In the 1970s the time was ripe again for new ideas. A new project took shape – the Saab Transporter. This was a further evolution of a proposal that was initially quite modest and which went under the name of MULAS (Multi Utility Light Aircraft System), a ‘bush aircraft’ with four piston engines.
Work progressed and soon there was not much left of the original proposal. Instead, a passenger plane with room for about 30 people emerged. The four piston engines were also replaced by two turboprop engines. However, the high-mounted wing was retained so that the plane could be used for military purposes if required.
But there was limited expertise in marketing a civilian plane at Saab. The new project manager Ulf Edlund was therefore given the task in 1979 of investigating whether it would be possible to cooperate with a company in the largest market, the USA. This coincided with deregulation of the US aviation market and there was great interest in this class of aircraft.
Saab found an interested partner in Texas, the aircraft manufacturer Swearingen which was part of Fairchild Industries. The Americans had been successful with their 19-seater Metro and now wanted to take a step forwards and produce a larger machine. A joint venture agreement was signed in January 1980, the first of its kind between the European and US aviation industry: the companies would jointly develop a new low-wing commercial aircraft. In the standard design it could carry 34 passengers, which gave rise to the name Saab-Fairchild 340.
For Saab in Linköping the project involved a large investment of some SEK 250 million. During 1981 to 1982 a completely new factory was built for civilian aircraft manufacturing. Further annexes were added later.
In November 1982 it was time for one of the most impressive ceremonies in the company’s history. The new aircraft was demonstrated in front of 600 invited guests with the King of Sweden, Carl XVI Gustaf, as the guest of honour. The Saab-Fairchild 340 had its maiden flight on 25 January 1983 and in summer 1984 it went into regular service on the Basel-Paris route with its first customer, the Swiss airline Crossair.
In 1985 Saab-Scania took over full responsibility for the 340 programme since Fairchild Industries had got into financial difficulties. The aircraft was renamed the Saab 340. When production ceased in 1999, 459 planes had been produced and the Saab 340 was the biggest selling plane in its size category.
The largest individual customer was the US regional airline American Eagle, which for a period had 115 aircraft.
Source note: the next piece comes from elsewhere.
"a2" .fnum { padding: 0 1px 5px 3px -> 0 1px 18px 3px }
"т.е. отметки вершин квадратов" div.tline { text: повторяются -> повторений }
A modified version of the Saab 340 was used in the Swedish Armed Forces for radar reconnaissance, when equipped with Saab Microwave’s airborne radar system Erieye, PS 890.
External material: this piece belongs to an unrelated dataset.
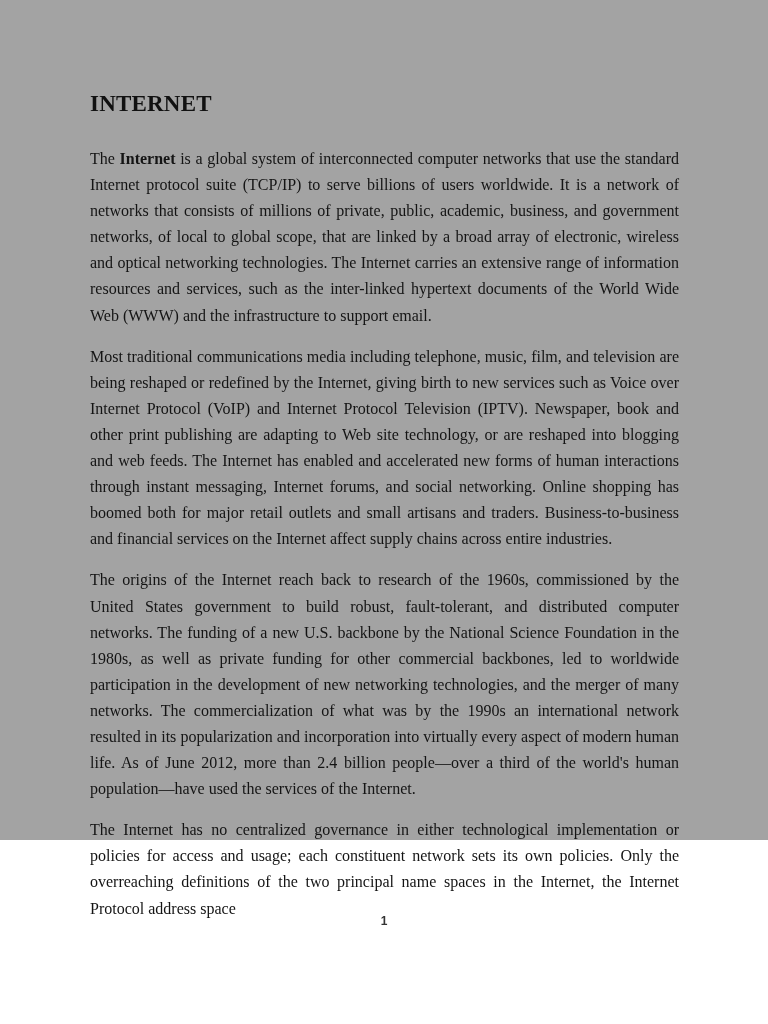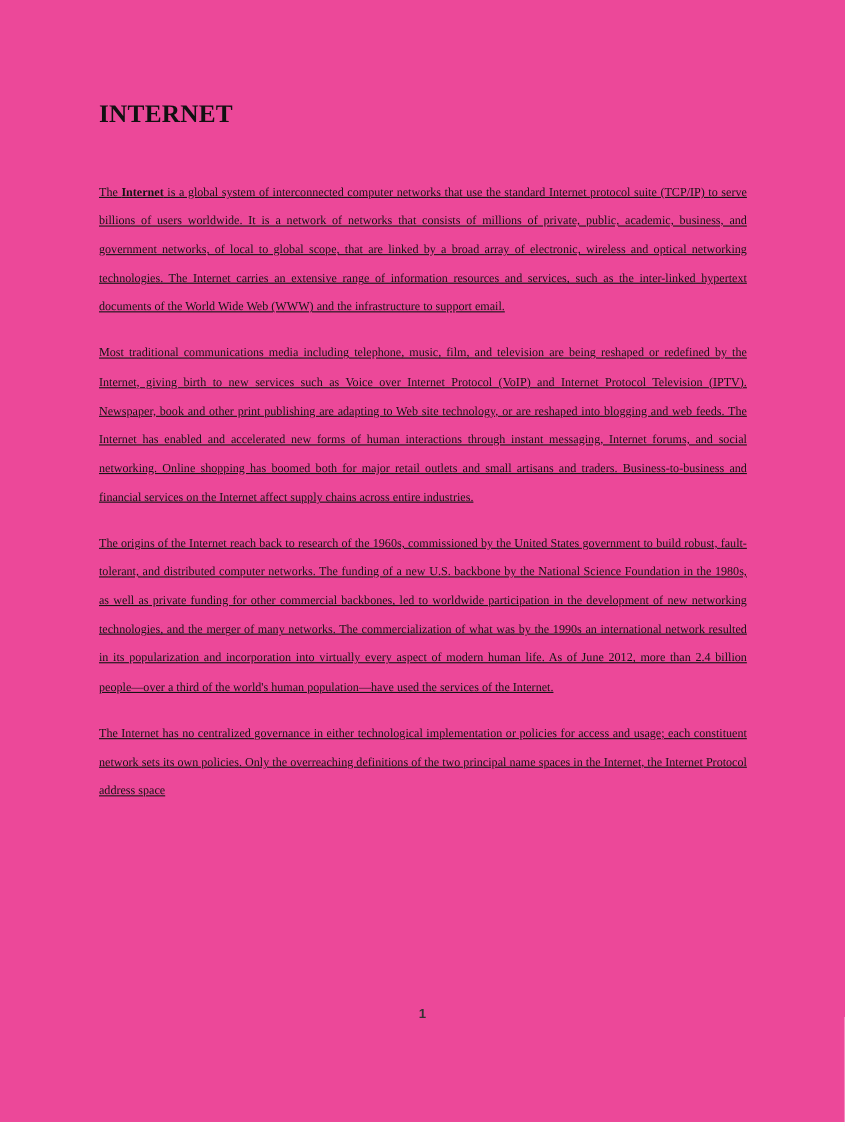"INTERNET" .page { background: #ec4899 -> #a3a3a3; height: 1020px -> 840px }
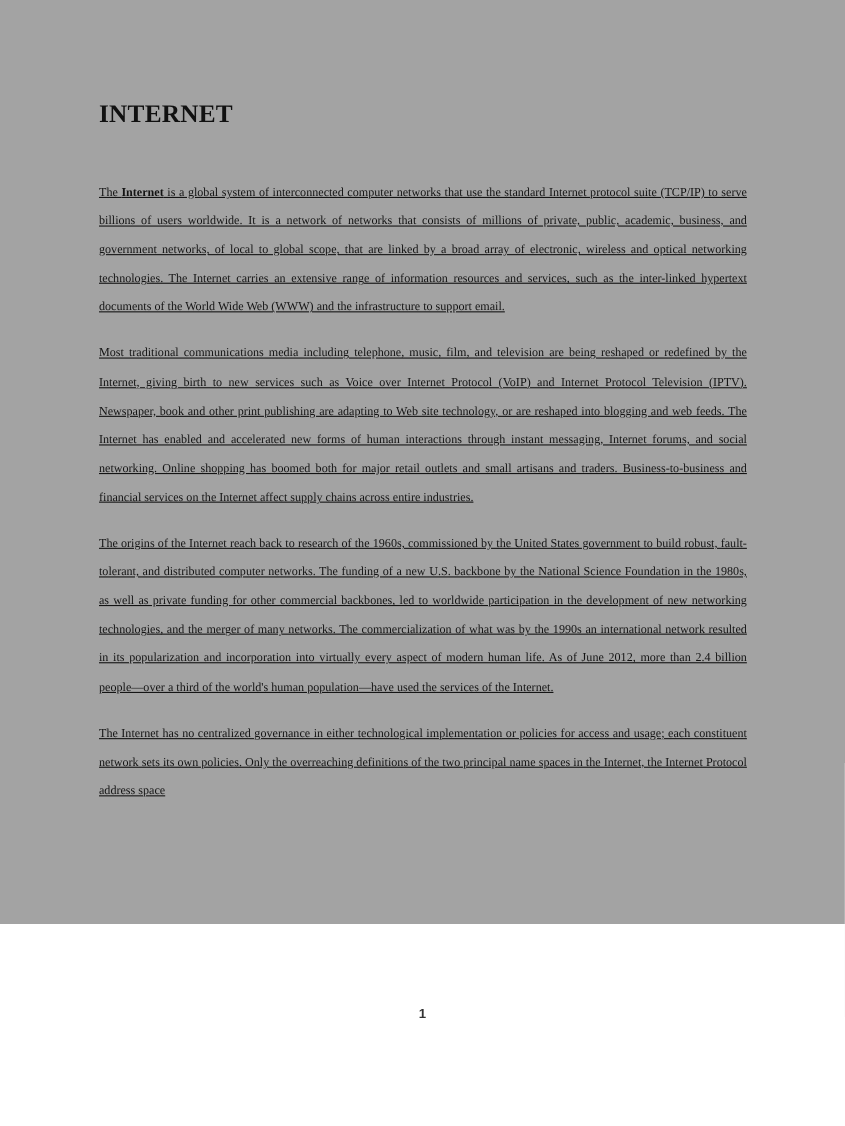"The Internet is a global" .para { font-size: 11px -> 16px; margin: 16px 0 15px 0 -> 0 0 15px 0; text-decoration: underline -> none }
An aircraft for the 21st century
In the late 1980s a development of the Saab 340 was presented, with a longer body for 50 passengers, a larger wingspan and in particular a much increased cruising speed in order to compete with jet aircraft. The aircraft was given the name Saab 2000 and went into production in 1990. The first flight took place in 1992.
Here again Crossair was the first customer. On 30 August 1994 Crossair CEO Moritz Suter took delivery of the first Saab 2000 aircraft at a ceremony in Linköping. Since then the aircraft has gone into service in more than a dozen countries.
The Saab 2000 is the fastest turboprop-powered passenger aircraft on the market with a top speed of more than 670 km/h. However, there was a reduction in demand for turboprop aircraft during the 1990s, which was one of the reasons that the Saab board of directors decided to cease production of regional aircraft in December 1997. A total of 63 Saab 2000s were manufactured.
Saab’s regional aircraft have a good reputation and are popular with pilots and passengers. Nevertheless production never achieved full profitability. Without the investment in the Viggen and JAS the civilian project would probably never have got off the ground. The state also placed a requirement for greater civilian production as a condition for investment in the JAS 39 Gripen.